[Revision comparison data]
################

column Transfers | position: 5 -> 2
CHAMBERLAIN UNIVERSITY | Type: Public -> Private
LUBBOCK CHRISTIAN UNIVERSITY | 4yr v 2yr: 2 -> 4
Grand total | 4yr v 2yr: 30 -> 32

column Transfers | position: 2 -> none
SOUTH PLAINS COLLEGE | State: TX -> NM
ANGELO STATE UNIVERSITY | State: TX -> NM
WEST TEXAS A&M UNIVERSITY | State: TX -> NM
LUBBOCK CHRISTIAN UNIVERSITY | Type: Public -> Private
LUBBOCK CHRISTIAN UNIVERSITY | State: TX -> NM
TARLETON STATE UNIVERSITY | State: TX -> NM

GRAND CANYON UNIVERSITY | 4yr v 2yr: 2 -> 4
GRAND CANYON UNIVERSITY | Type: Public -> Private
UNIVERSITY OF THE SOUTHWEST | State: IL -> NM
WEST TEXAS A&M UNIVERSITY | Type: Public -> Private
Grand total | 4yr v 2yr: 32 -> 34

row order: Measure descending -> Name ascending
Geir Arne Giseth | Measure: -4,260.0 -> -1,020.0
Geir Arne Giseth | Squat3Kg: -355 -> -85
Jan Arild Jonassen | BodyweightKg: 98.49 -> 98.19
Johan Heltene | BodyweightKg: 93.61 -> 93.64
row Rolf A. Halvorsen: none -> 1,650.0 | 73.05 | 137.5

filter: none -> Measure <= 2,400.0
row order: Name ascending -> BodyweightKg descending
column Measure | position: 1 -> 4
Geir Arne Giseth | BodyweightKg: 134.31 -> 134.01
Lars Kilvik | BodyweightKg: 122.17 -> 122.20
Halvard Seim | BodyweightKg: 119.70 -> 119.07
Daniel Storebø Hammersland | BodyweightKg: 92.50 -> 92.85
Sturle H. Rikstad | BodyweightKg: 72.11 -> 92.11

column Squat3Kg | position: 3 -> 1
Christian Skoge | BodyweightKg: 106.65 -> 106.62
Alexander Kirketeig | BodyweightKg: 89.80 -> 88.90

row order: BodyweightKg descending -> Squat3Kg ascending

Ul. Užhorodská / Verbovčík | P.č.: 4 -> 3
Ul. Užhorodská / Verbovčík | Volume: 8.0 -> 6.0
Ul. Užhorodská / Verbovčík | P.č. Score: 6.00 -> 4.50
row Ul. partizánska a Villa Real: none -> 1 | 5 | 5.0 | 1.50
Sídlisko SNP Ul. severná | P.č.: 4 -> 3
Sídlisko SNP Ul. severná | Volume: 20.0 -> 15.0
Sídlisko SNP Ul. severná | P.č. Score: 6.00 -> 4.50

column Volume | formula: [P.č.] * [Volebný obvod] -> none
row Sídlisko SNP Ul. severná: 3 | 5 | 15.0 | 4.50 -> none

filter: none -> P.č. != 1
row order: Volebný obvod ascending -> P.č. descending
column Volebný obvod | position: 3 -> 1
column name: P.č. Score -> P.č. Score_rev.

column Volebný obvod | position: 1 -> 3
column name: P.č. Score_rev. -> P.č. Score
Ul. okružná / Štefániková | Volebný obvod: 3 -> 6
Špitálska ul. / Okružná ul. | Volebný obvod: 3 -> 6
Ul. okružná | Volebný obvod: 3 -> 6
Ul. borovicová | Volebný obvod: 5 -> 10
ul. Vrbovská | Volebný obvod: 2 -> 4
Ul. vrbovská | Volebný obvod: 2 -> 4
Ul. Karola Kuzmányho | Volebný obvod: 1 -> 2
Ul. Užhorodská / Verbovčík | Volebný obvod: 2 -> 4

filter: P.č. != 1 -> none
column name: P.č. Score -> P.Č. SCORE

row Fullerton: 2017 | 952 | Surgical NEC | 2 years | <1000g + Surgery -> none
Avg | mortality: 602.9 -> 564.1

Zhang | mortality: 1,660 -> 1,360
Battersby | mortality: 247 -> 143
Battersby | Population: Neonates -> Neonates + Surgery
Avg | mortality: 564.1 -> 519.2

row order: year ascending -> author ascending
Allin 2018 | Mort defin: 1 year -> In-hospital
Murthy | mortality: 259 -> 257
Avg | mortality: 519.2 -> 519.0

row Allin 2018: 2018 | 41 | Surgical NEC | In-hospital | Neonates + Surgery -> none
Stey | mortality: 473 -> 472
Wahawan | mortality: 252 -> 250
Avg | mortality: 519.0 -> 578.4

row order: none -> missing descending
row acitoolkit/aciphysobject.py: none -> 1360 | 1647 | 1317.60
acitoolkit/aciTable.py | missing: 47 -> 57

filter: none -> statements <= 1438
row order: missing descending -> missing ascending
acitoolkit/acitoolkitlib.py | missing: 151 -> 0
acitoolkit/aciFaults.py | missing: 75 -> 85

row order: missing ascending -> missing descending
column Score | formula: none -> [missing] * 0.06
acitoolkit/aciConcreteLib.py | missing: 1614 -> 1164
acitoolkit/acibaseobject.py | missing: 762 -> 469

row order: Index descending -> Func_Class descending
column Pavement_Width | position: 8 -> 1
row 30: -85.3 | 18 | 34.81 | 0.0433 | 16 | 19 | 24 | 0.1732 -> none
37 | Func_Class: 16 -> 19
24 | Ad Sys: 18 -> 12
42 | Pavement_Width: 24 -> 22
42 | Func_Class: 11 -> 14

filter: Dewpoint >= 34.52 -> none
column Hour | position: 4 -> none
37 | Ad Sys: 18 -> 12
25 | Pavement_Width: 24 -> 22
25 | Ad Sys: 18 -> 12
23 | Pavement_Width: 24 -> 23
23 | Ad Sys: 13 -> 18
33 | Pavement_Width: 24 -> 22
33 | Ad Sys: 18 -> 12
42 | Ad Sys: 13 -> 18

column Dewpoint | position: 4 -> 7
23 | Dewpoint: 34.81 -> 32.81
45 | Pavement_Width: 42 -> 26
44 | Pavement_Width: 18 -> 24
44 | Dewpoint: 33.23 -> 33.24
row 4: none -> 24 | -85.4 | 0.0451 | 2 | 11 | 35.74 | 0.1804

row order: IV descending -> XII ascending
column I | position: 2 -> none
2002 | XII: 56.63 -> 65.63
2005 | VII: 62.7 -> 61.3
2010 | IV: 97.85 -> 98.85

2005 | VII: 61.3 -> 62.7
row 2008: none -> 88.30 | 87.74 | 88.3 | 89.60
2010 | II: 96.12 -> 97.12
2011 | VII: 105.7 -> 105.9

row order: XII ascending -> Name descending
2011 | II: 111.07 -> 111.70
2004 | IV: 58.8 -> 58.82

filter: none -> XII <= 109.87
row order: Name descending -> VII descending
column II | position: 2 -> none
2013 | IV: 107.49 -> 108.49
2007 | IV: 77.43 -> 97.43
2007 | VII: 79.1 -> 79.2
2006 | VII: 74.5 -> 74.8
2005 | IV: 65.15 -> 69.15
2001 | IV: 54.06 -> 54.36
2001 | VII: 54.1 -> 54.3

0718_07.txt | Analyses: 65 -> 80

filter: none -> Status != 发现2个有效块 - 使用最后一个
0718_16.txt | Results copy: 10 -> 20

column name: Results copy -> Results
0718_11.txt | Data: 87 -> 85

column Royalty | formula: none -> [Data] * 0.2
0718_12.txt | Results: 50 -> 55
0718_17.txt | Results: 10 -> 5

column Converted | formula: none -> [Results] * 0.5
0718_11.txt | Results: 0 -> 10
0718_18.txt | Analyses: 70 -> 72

################

## TASK ITEM
Write down exactly the span of lines above from the one containing "column Hour | position: 4 -> none" to the one containing "2007 | IV: 77.43 -> 97.43", both ends included.

## ANSWER AREA
column Hour | position: 4 -> none
37 | Ad Sys: 18 -> 12
25 | Pavement_Width: 24 -> 22
25 | Ad Sys: 18 -> 12
23 | Pavement_Width: 24 -> 23
23 | Ad Sys: 13 -> 18
33 | Pavement_Width: 24 -> 22
33 | Ad Sys: 18 -> 12
42 | Ad Sys: 13 -> 18

column Dewpoint | position: 4 -> 7
23 | Dewpoint: 34.81 -> 32.81
45 | Pavement_Width: 42 -> 26
44 | Pavement_Width: 18 -> 24
44 | Dewpoint: 33.23 -> 33.24
row 4: none -> 24 | -85.4 | 0.0451 | 2 | 11 | 35.74 | 0.1804

row order: IV descending -> XII ascending
column I | position: 2 -> none
2002 | XII: 56.63 -> 65.63
2005 | VII: 62.7 -> 61.3
2010 | IV: 97.85 -> 98.85

2005 | VII: 61.3 -> 62.7
row 2008: none -> 88.30 | 87.74 | 88.3 | 89.60
2010 | II: 96.12 -> 97.12
2011 | VII: 105.7 -> 105.9

row order: XII ascending -> Name descending
2011 | II: 111.07 -> 111.70
2004 | IV: 58.8 -> 58.82

filter: none -> XII <= 109.87
row order: Name descending -> VII descending
column II | position: 2 -> none
2013 | IV: 107.49 -> 108.49
2007 | IV: 77.43 -> 97.43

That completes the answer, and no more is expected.